User interface change data:
# # # # #

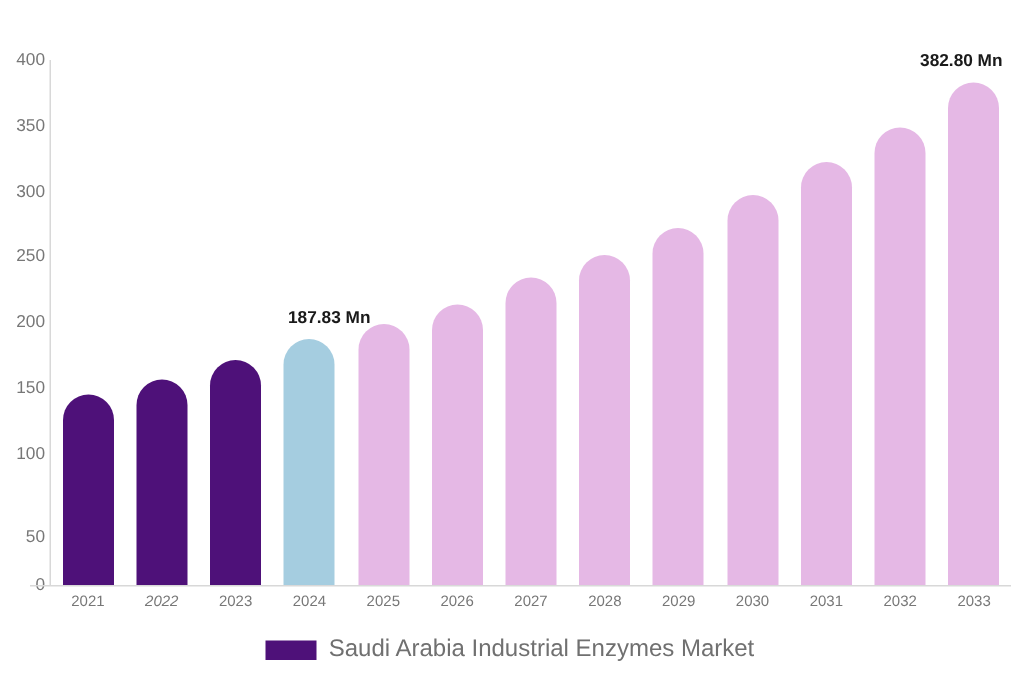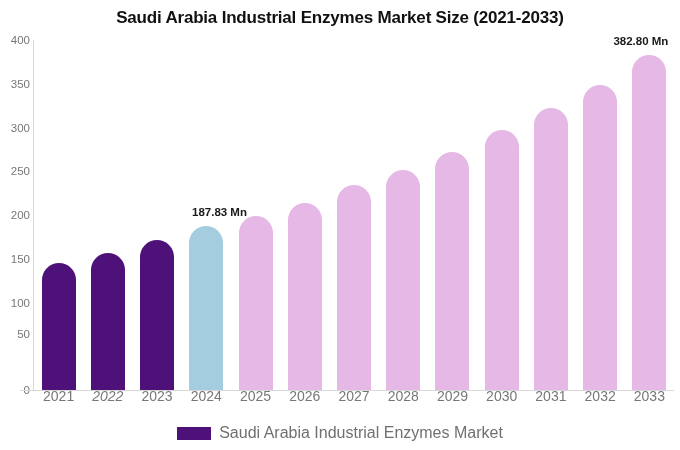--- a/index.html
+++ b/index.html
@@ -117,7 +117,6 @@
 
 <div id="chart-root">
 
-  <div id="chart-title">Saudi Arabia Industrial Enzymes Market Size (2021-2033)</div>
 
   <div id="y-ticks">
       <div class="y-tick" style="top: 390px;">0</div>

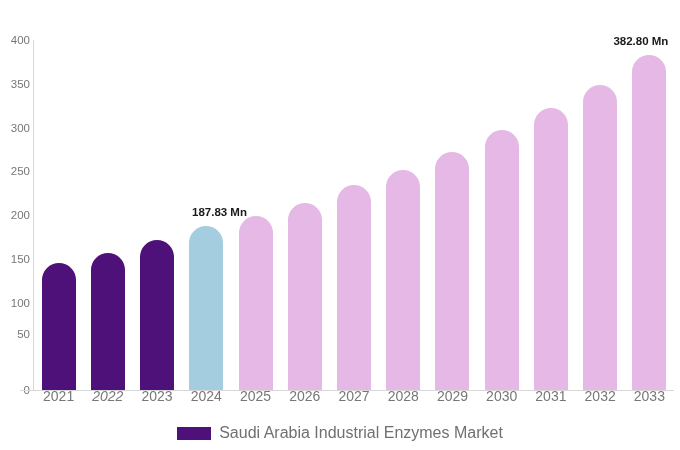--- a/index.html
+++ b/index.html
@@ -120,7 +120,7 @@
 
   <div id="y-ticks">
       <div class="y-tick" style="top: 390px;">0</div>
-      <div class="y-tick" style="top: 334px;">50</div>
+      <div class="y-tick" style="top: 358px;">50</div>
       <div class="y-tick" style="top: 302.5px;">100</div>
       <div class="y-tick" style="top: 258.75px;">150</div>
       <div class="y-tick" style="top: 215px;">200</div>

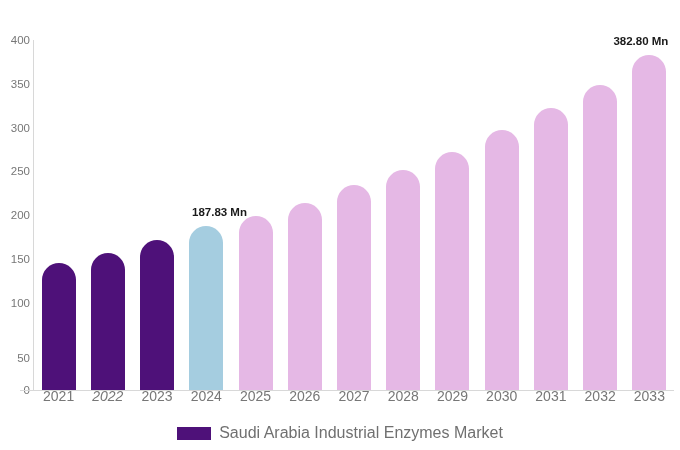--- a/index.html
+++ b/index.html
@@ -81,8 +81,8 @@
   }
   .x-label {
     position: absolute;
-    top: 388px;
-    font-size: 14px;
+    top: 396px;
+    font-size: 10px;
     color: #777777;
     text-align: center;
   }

# # # # #

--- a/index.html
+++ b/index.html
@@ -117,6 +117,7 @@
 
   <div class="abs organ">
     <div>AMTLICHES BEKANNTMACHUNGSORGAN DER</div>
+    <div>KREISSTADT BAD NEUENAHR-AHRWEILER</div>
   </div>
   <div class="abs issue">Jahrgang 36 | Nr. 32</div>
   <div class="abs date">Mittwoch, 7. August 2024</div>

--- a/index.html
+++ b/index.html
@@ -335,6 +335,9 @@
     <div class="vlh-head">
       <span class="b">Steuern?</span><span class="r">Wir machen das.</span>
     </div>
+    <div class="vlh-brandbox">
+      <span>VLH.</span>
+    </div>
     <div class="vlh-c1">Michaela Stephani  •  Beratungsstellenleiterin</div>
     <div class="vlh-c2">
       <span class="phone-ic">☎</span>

# # # # #

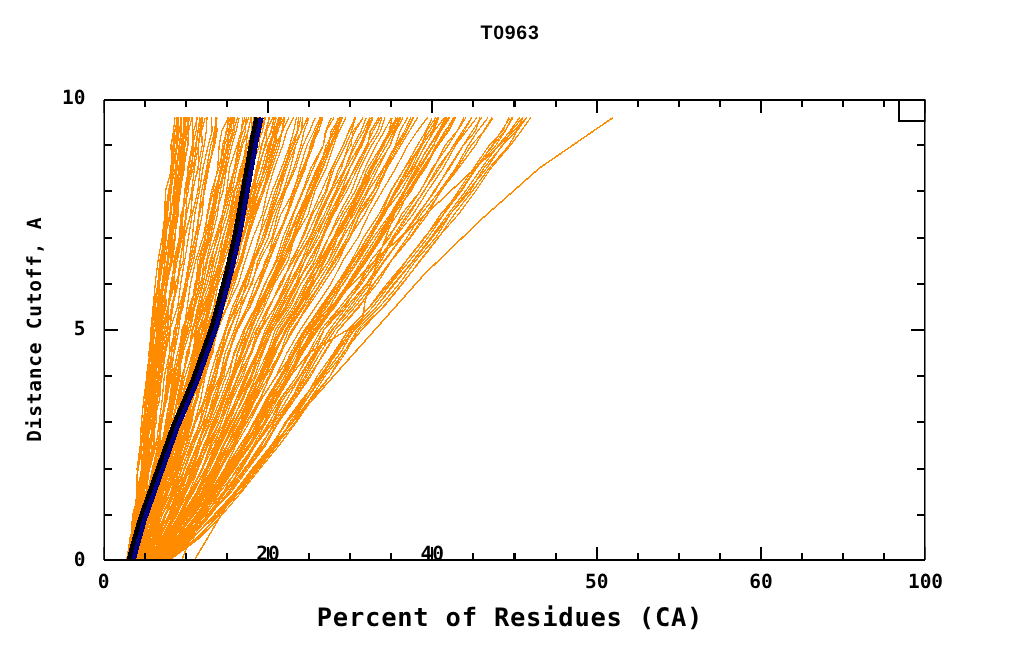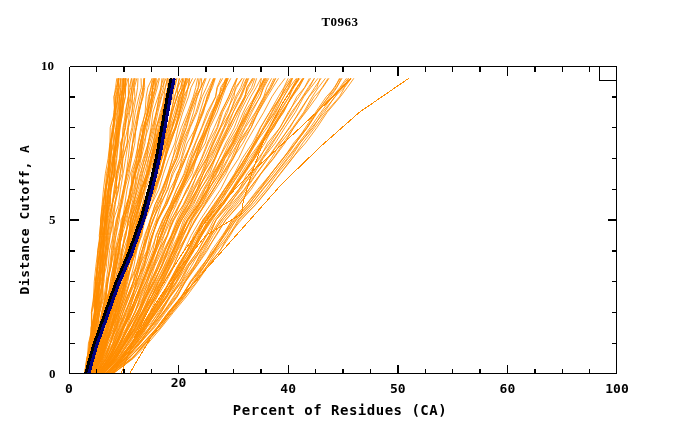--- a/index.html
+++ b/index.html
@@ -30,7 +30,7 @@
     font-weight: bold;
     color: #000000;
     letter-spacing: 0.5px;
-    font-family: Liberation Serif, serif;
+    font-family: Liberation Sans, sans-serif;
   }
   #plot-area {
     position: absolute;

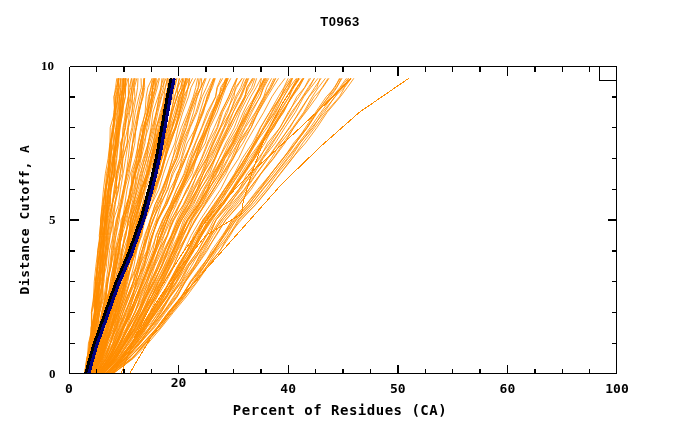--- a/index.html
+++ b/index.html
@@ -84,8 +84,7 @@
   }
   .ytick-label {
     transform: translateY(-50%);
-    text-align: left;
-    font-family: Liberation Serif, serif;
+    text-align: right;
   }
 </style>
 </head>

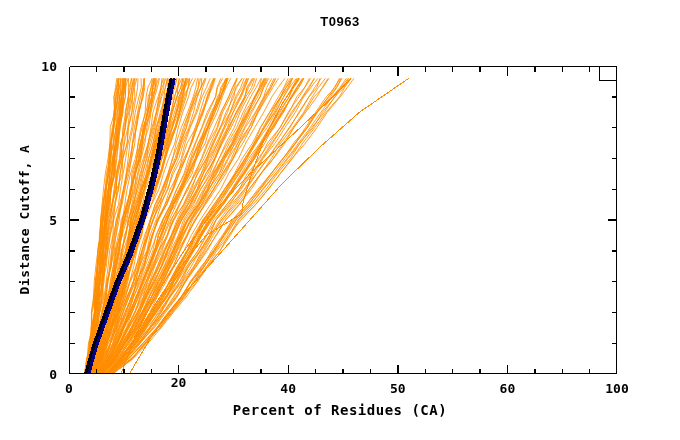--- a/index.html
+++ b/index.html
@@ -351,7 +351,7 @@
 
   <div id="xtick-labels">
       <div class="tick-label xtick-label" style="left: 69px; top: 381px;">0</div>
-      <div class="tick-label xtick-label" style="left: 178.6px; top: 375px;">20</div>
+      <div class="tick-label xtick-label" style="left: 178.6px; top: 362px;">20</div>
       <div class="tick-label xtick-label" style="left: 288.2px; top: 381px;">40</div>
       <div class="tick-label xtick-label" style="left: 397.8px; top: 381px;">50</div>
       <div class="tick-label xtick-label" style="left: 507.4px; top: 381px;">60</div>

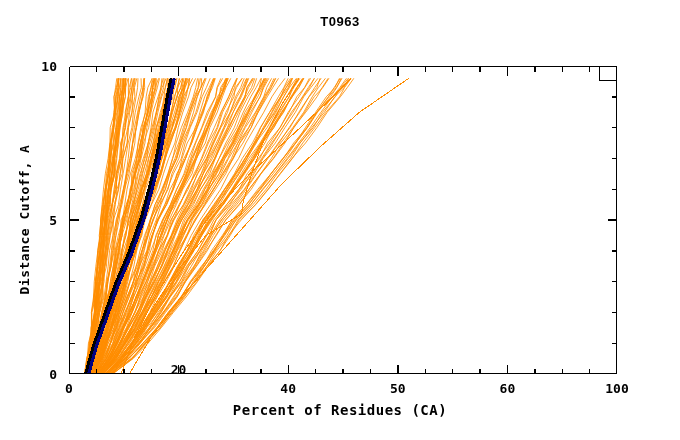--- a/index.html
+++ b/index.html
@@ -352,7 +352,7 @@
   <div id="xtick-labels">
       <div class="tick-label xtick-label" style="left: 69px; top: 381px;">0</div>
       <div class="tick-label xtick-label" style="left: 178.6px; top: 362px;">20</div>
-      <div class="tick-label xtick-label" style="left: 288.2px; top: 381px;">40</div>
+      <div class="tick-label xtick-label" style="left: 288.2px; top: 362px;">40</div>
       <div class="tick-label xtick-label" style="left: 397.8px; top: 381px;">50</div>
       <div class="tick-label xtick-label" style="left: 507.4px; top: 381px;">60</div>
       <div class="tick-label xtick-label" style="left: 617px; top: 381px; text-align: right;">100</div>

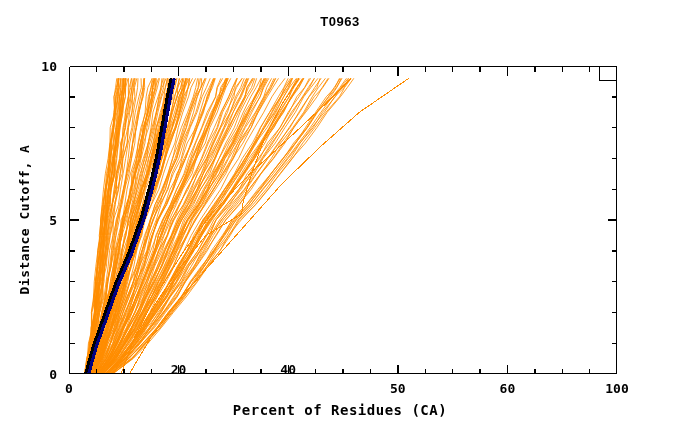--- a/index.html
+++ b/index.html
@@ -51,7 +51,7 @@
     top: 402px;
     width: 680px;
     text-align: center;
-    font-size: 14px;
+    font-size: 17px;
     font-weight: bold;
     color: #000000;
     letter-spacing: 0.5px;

# # # # #

**Assignment**
Check every line of the data for the string "right". Give the number of lines that have it, and only that.

**Answer space**
2